TASK ITEM> Every line of the entries below that includes "箱根雕刻の森美术馆" belongs in the answer, copied as written.
** Opening THE INPUT block **
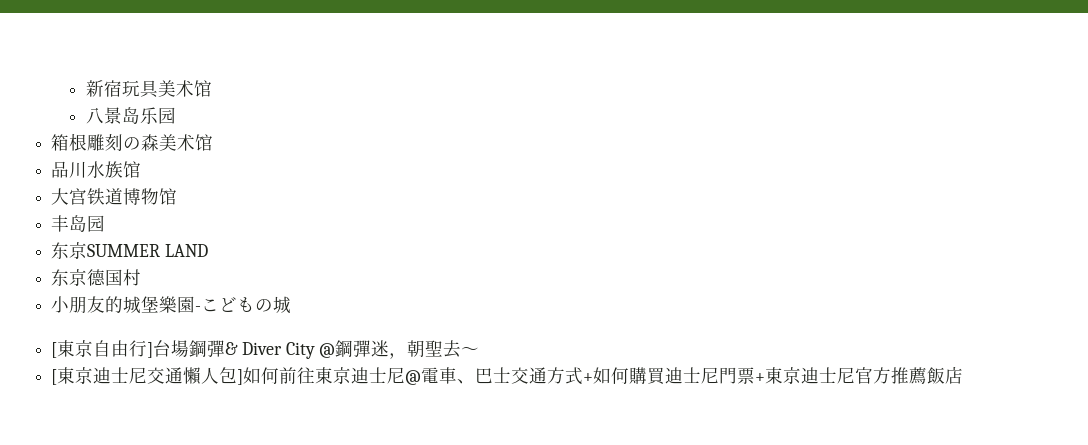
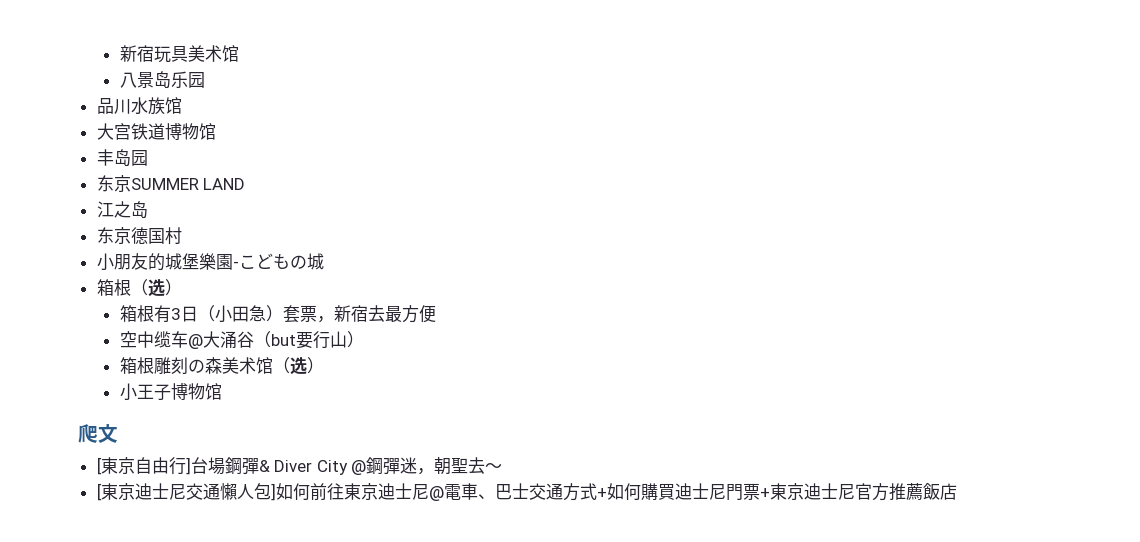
[51,133,214,151] // 箱根雕刻の森美术馆 -> (205, 80) none
(208, 250) none -> [96,201,148,219] // 江之岛
(292, 305) none -> [96,279,182,297] [119,305,436,323] [119,331,364,349] [119,357,324,375] [119,383,222,401] [78,424,118,443] // 箱根（选） // 箱根有3日（小田急）套票，新宿去最方便 // 空中缆车@大涌谷（but要行山） // 箱根雕刻の森美术馆（选） // 小王子博物馆 // 爬文

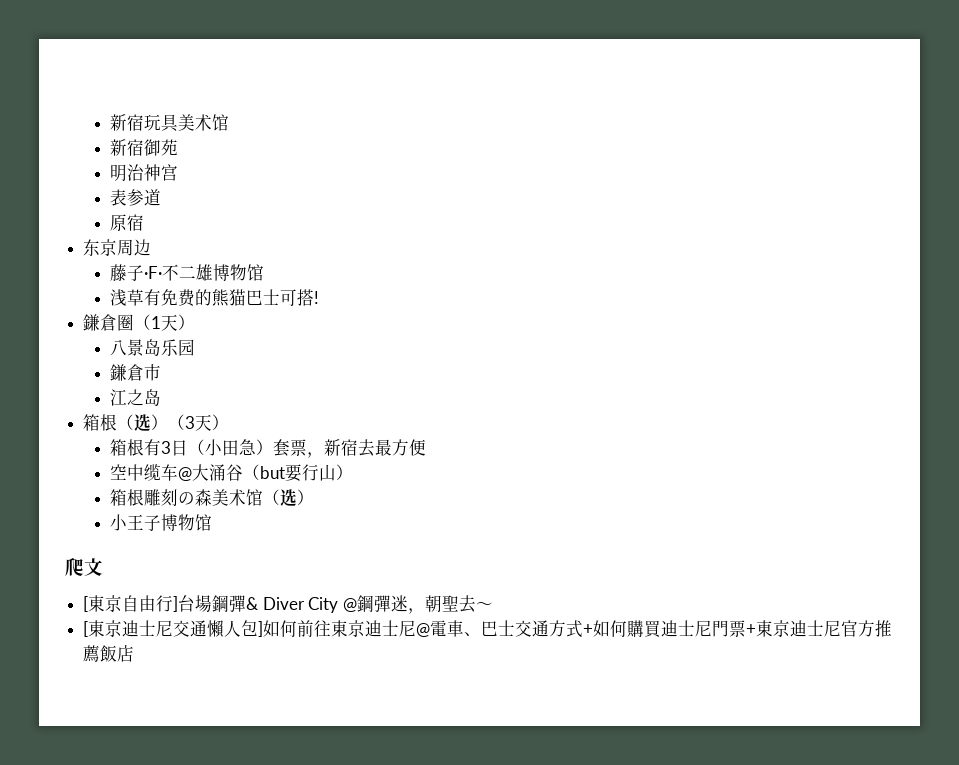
[119,71,205,89] [96,97,182,115] [96,123,216,140] [96,149,148,167] [96,175,246,192] [96,201,148,219] [96,227,182,244] [96,253,324,271] 八景岛乐园 // 品川水族馆 // 大宫铁道博物馆 // 丰岛园 // 东京SUMMER LAND // 江之岛 // 东京德国村 // 小朋友的城堡樂園-こどもの城 -> [109,139,178,156] [109,164,178,182] [109,189,161,206] [109,214,144,231] [83,239,152,256] [109,264,264,281] [109,289,319,307] [83,314,196,331] [109,339,195,356] [109,364,161,381] [109,389,161,406] 新宿御苑 // 明治神宫 // 表参道 // 原宿 // 东京周边 // 藤子·F·不二雄博物馆 // 浅草有免费的熊猫巴士可搭! // 鎌倉圈（1天） // 八景岛乐园 // 鎌倉市 // 江之岛
(182, 287) none -> [168,414,230,431] （3天）

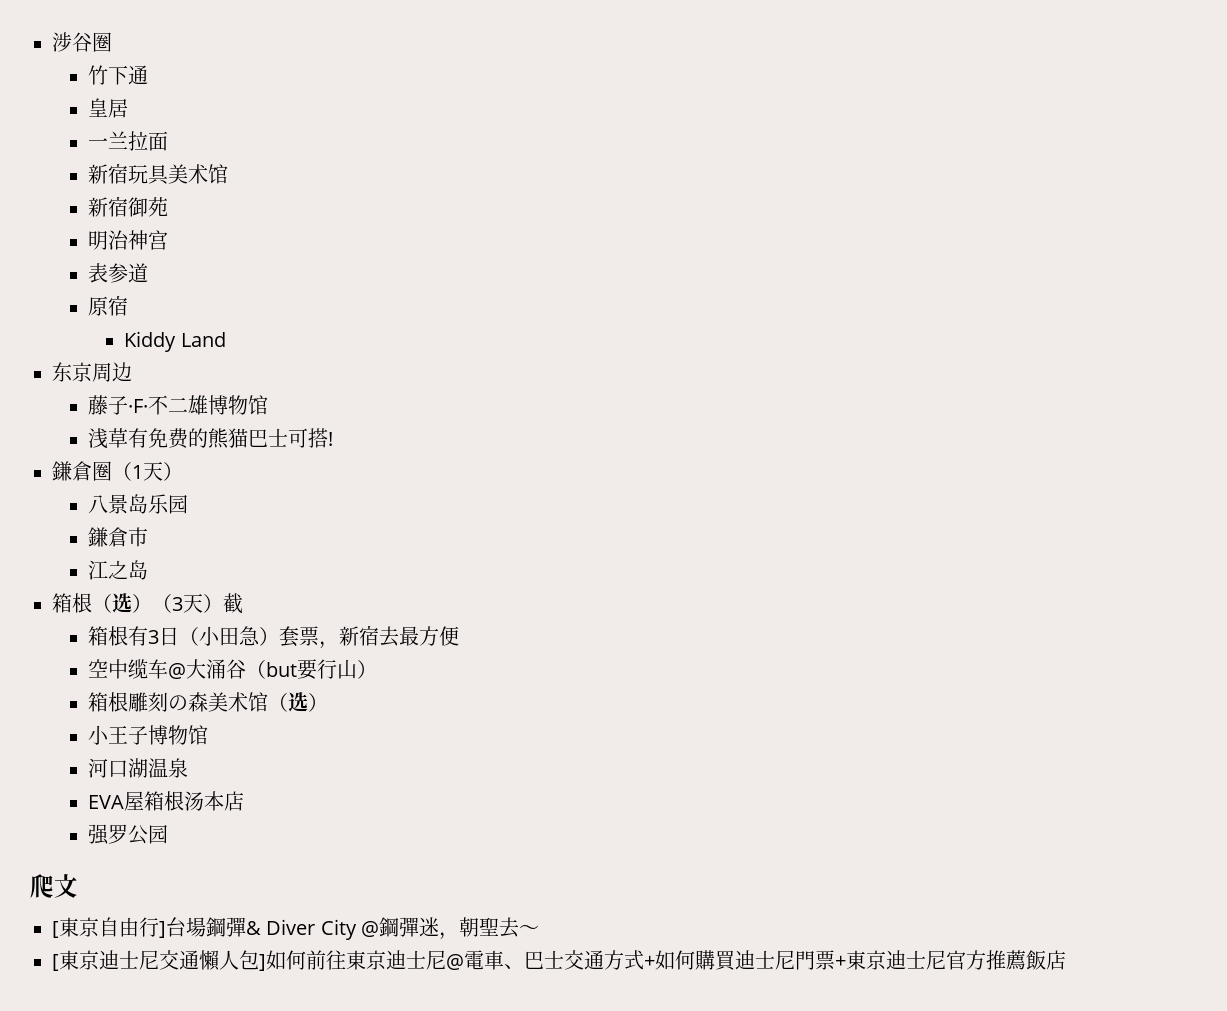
(109, 122) none -> [52,32,112,52] [88,65,149,85] [88,98,129,118] [88,131,169,151] 涉谷圈 // 竹下通 // 皇居 // 一兰拉面 //
(144, 222) none -> [124,331,226,352] // Kiddy Land
(230, 422) none -> [223,593,243,614] 截
(212, 522) none -> [88,758,189,778] [88,791,245,811] [88,824,169,845] // 河口湖温泉 // EVA屋箱根汤本店 // 强罗公园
** Closing THE INPUT block **
RESULT OF THE TASK>
[51,133,214,151] // 箱根雕刻の森美术馆 -> (205, 80) none
(292, 305) none -> [96,279,182,297] [119,305,436,323] [119,331,364,349] [119,357,324,375] [119,383,222,401] [78,424,118,443] // 箱根（选） // 箱根有3日（小田急）套票，新宿去最方便 // 空中缆车@大涌谷（but要行山） // 箱根雕刻の森美术馆（选） // 小王子博物馆 // 爬文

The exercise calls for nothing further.